Las monedas de la traición
Cling, cling, cling… este fue el sonido que escuché cuando me dejaron caer en un viejo frasco de cristal. Allí me reuní con centenares de pequeñas monedas hermanas mías. Cuerpo de cobre. Escaso valor. Calderilla desenfadada, alegre y vivaracha.
Nuestro destino: contentar a cualquier muchacho o disimular la miseria de alguna anciana. Nos esperaba una vida ajetreada. Iríamos de mano en mano: cientos de viajes sin rumbo. Cambio permanente de dueño.
Pero nada fue así. Nuestra desventura se fraguó una noche aciaga. Varios hombres de luenga y espesa barba se reunieron alrededor de un quinqué. Eran predicadores valdenses. Discutieron sobre cómo atraer muchachos a sus reuniones. De pronto, nos señalaron. Nosotras, humildes monedas de 5 céntimos, íbamos a ser la solución. El brillo de nuestro cobre serviría para comprar voluntades jóvenes.

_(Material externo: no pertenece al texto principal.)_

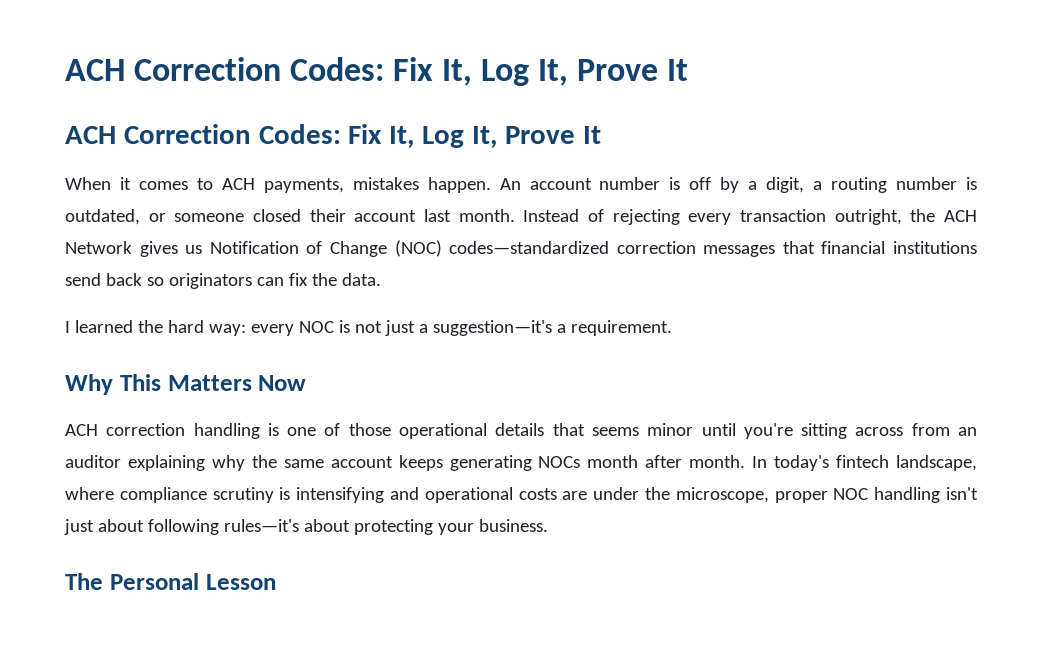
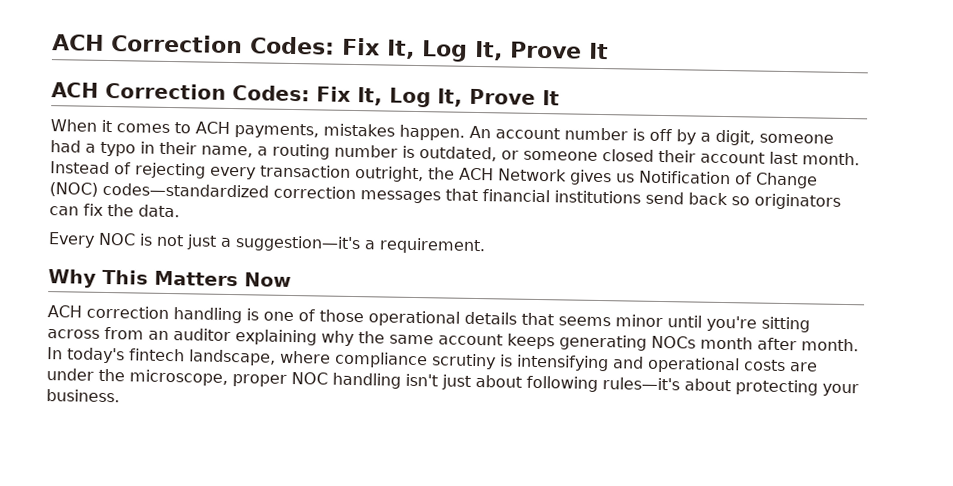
- An account number is off by a digit, a routing number is outdated, or someone closed their account last month.
+ An account number is off by a digit, someone had a typo in their name, a routing number is outdated, or someone closed their account last month.
- I learned the hard way: every NOC is not just a suggestion—it's a requirement.
+ Every NOC is not just a suggestion—it's a requirement.
- The Personal Lesson

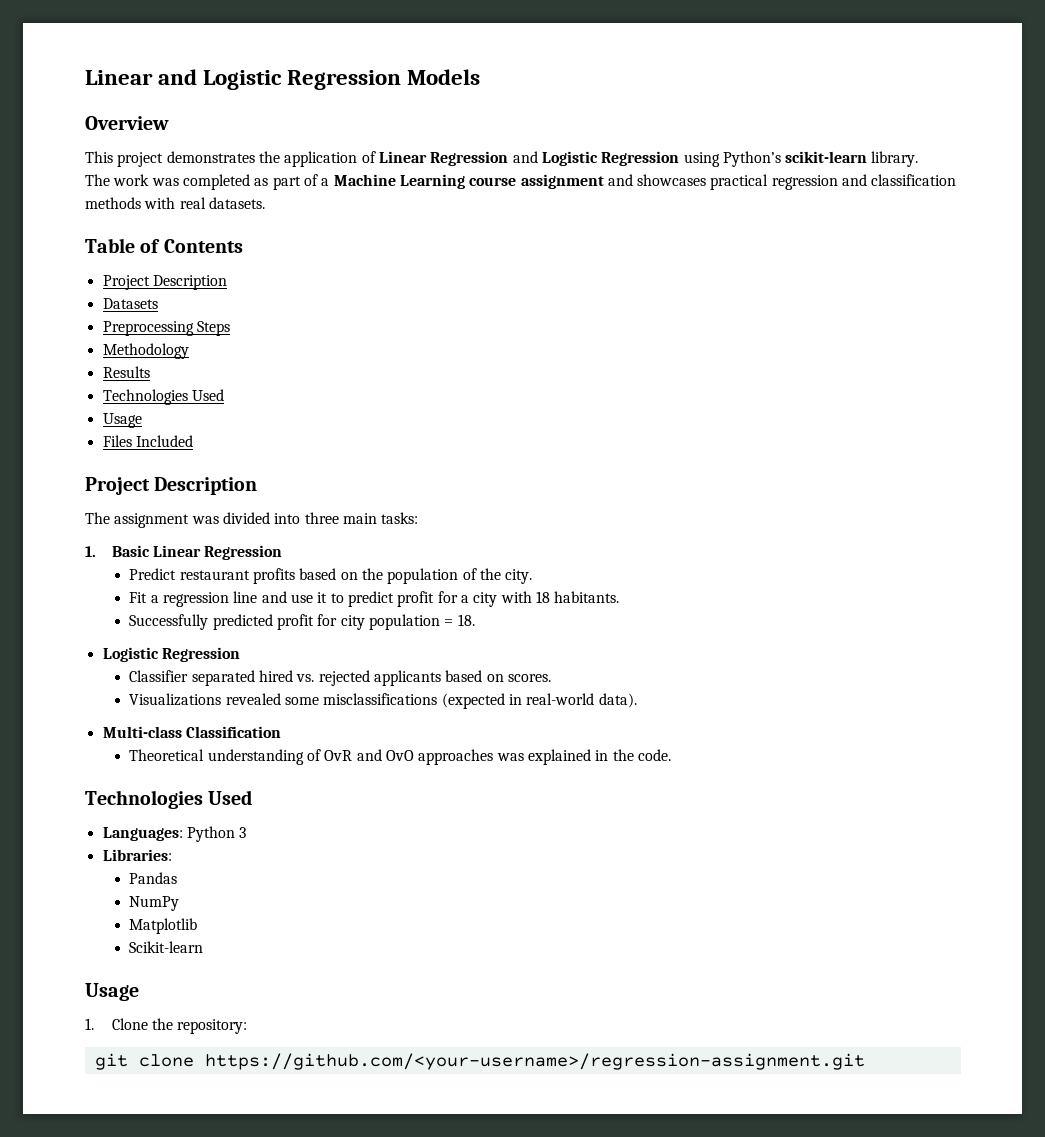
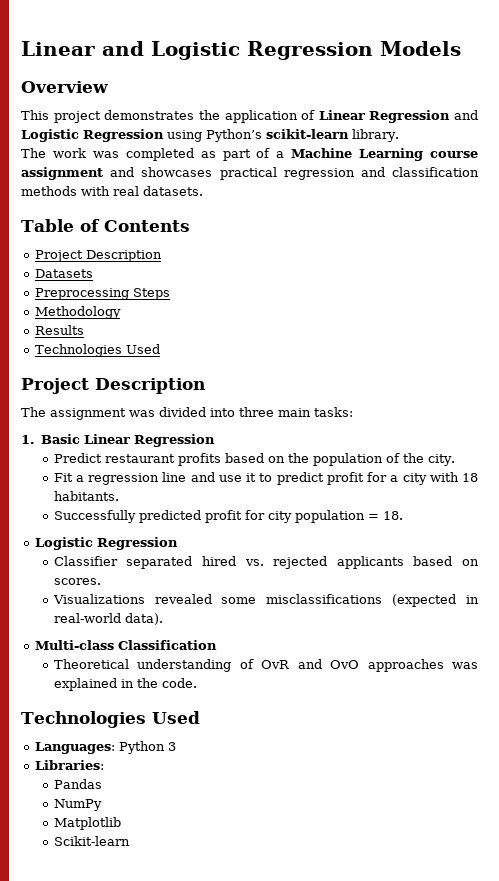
  Results
  Technologies Used
- Usage
- Files Included
  Scikit-learn
- Usage
- 1. Clone the repository:
- git clone https://github.com/<your-username>/regression-assignment.git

Cling, cling, cling, clan… Nos apilaron en grupos de dieciséis monedas. Cada montoncillo conquistaría a un muchacho. Al día siguiente, la sala de los valdenses rebosó de jóvenes. El mercadeo fue un éxito.
Yo recalé en el bolsillo de un muchacho de ojos vivarachos. Se sentó en el banco de madera. Sonreía. Atesoraba dieciséis monedas en el bolsillo de su pantalón raído. Pero su sonrisa fue desdibujándose a medida que escuchaba la soflama. Aquellos hombres vociferaban contra el Papa, contra Don Bosco, contra la misa y la Virgen María… El chico comenzó a sentirse incómodo. La incomodidad se tornó remordimiento. Porque él… Él frecuentaba el Oratorio de Don Bosco.
Cuando acabó la agria perorata, el chico se encaminó hacia el Oratorio. Le pesaba el alma. Don Bosco le recibió a él y a varios compañeros. No les recriminó nada. Les habló de un tal Judas; un amigo de Jesús que vendió al Maestro por treinta monedas. Describió su amargura. Rememoró el tintinear de las monedas de la traición al ser arrojadas por Judas sobre las losas del Templo.
Concluyó Don Bosco. Yo me hallaba expectante en el bolsillo del muchacho. Noté cómo su mano nos acariciaba. Se levantó. Se encaminó hacia la sala de reunión de los valdenses. Al llegar, se detuvo. Fijó su mirada en los sombríos muros. Intuí mi final. Me vi lanzada contra las paredes de aquel antro… Contuve la respiración.
Pero el muchacho siguió adelante. ¿A dónde se dirigía?
Lo supe enseguida. Entró en una panadería y compró pan. Luego adquirió embutido de salami. Comenzó a degustarlos a pequeños bocados. El resto de monedas fuimos destinadas a comprar caña de azúcar, raíz de regaliz, altramuces y caramelos. Todo un festín.
Aunque parezca mentira, aquella tarde fui feliz. Dejé de ser el precio de una traición para transformarme en la moneda de una alegría reconciliada.
Nota: Julio de 1848. Aprobada la ley de libertad religiosa, la secta protestante de los valdenses intenta captar a los chicos del Oratorio. Paga 80 céntimos de lira a quienes asistan a sus reuniones. Algunos muchachos de Don Bosco se dejaron comprar (MBe III, 313-315).